My problem is not sending data size APIs. I do not want to maintain multiple different structures variable if I can avoid at compile time. I do pass the clock and other variant params through platform_data. If I don't use the #defines, I need to do something like the following:
Pass reg_type thru platform data, then for each set of access, do:
switch (reg_type) {
case REG_SIZE_8_BITS_PAD_TO_64:
com_port_8_pad64->thr = something;
break;
case REG_SIZE_8_BITS_PAD_TO_32:
com_port_8_pad32->thr = something;
break;
etc..
a) code size increases
b) un-necessary overhead in performance.
c) resultant code is going to look dirty.
NS16550_t com_port as in the current implementation is easy to read and looks neat.
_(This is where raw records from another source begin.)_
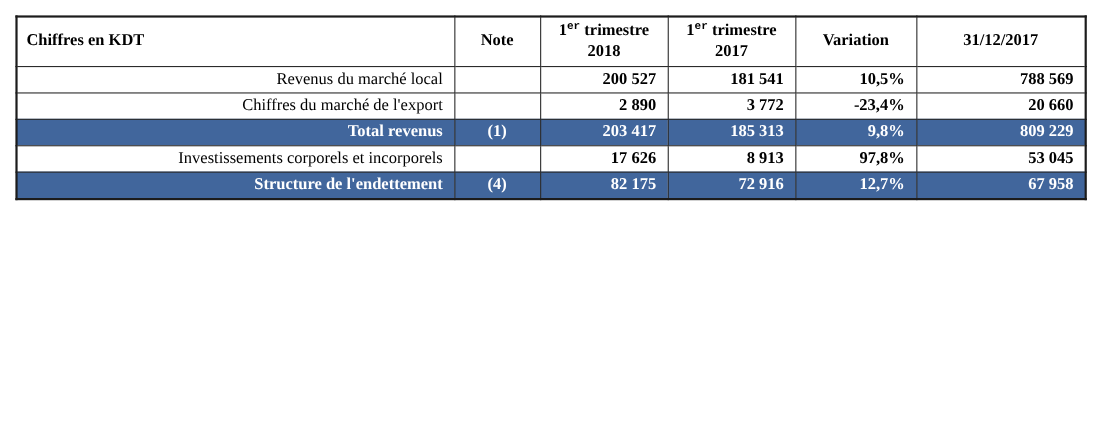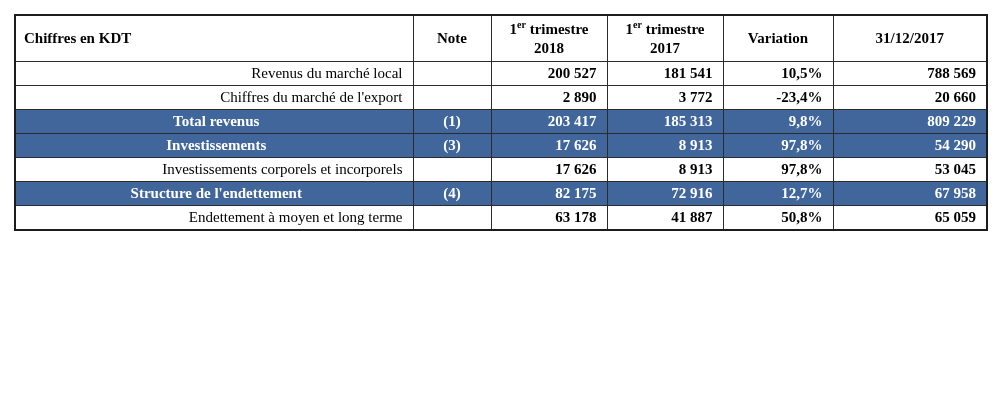"er" th sup { font-family: none -> Liberation Mono, monospace }
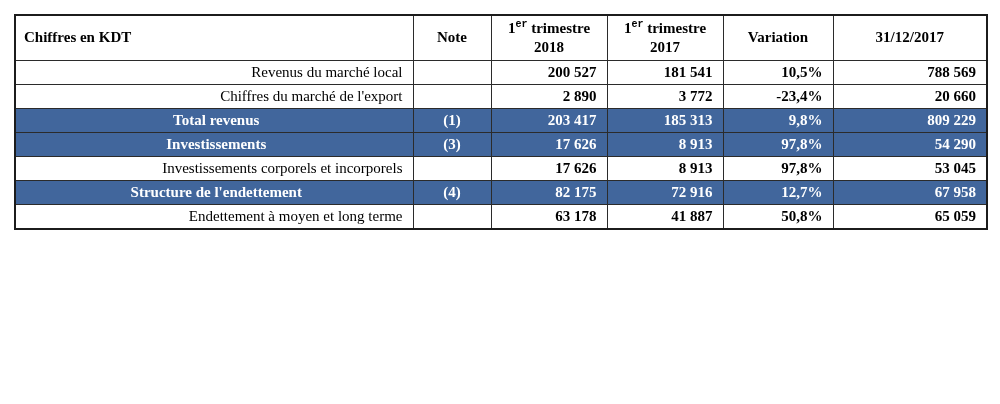"Total revenus" tr.hl td.label { text-align: center -> right }
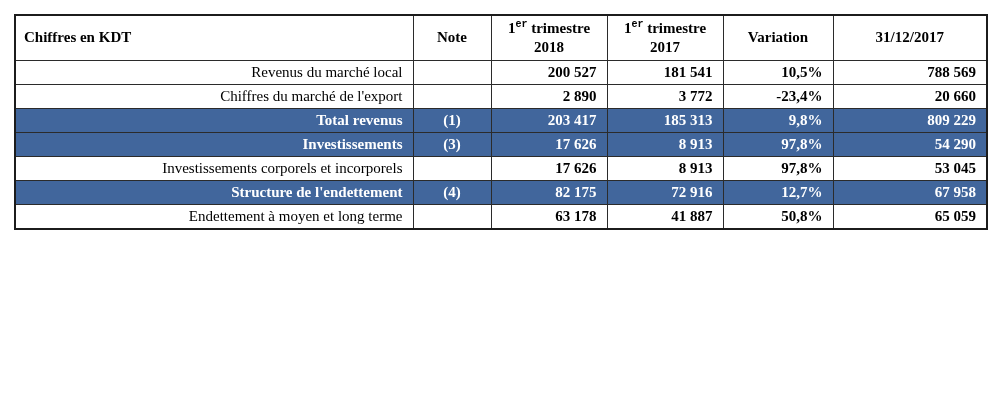"Investissements" tr.hl { html: <tr> <td>Investissements</td> <td>(3)</td> <td>17 626</td> <td>8 913</td> <td>97,8%</td> <td>54 290</td> </tr> -> none }
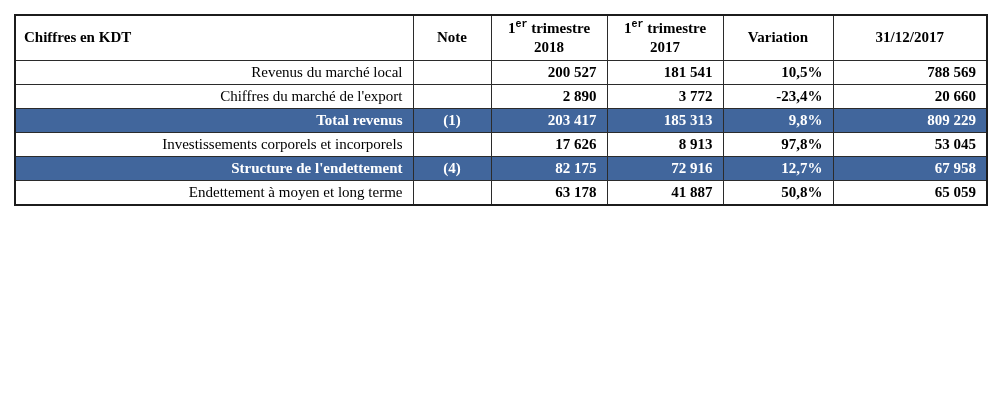"Endettement à moyen et long" tr { html: <tr> <td>Endettement à moyen et long terme</td> <td></td> <td>63 178</td> <td>41 887</td> <td>50,8%</td> <td>65 059</td> </tr> -> none }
I believe the Kconfig is a neater approach.
If I plan on doing a #define, it will still be need a higher level definition to decide on this.
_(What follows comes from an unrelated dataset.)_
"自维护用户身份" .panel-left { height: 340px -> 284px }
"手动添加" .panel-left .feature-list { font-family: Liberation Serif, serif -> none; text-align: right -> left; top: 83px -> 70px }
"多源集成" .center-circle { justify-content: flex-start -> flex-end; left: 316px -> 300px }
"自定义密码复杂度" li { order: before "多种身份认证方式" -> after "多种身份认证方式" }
The next alternative will be to:
#define THR1 1 (for all platforms)
And each platform code implement:
unsigned long reg_read(unsigned reg)
{
readb(silicon_offset_of_reg);
}
And pass these access functions over platform_data.
I really don't like the overhead in doing this.
>
> > +
> > +/* Forward declaration */
> > +static unsigned int ns16550_calc_divisor(struct console_device *cdev,
> > + unsigned int baudrate);
> > +static void ns16550_serial_init_port(struct console_device *cdev);
> > +static void ns16550_putc(struct console_device *cdev, char c);
> > +static int ns16550_getc(struct console_device *cdev);
> > +static int ns16550_tstc(struct console_device *cdev);
> > +static int ns16550_setbaudrate(struct console_device *cdev, int baud_rate);
> > +static int ns16550_probe(struct device_d *dev);
> > +static int ns16550_serial_init(void);
>
> Please reorder the functions to get rid of these declarations. It helps
> reading the code when you know that a functions definition is before
> its usage.
It is a matter of a programmer preference I believe. Folks who do a topdown reading prefer to have the high level callers on tops and dig to the lower levels. Others do a bottom up reading. Yeah probably doing a bottom to top approach could be cleaner in this case. Will fix.
> > + cdev->f_caps = plat->f_caps;
>
> Ok, you know about platform_data ;). I suggest that you put the register
> access functions there.
I really would not like to do it as explained above. The code will end up unreadable at the end of it.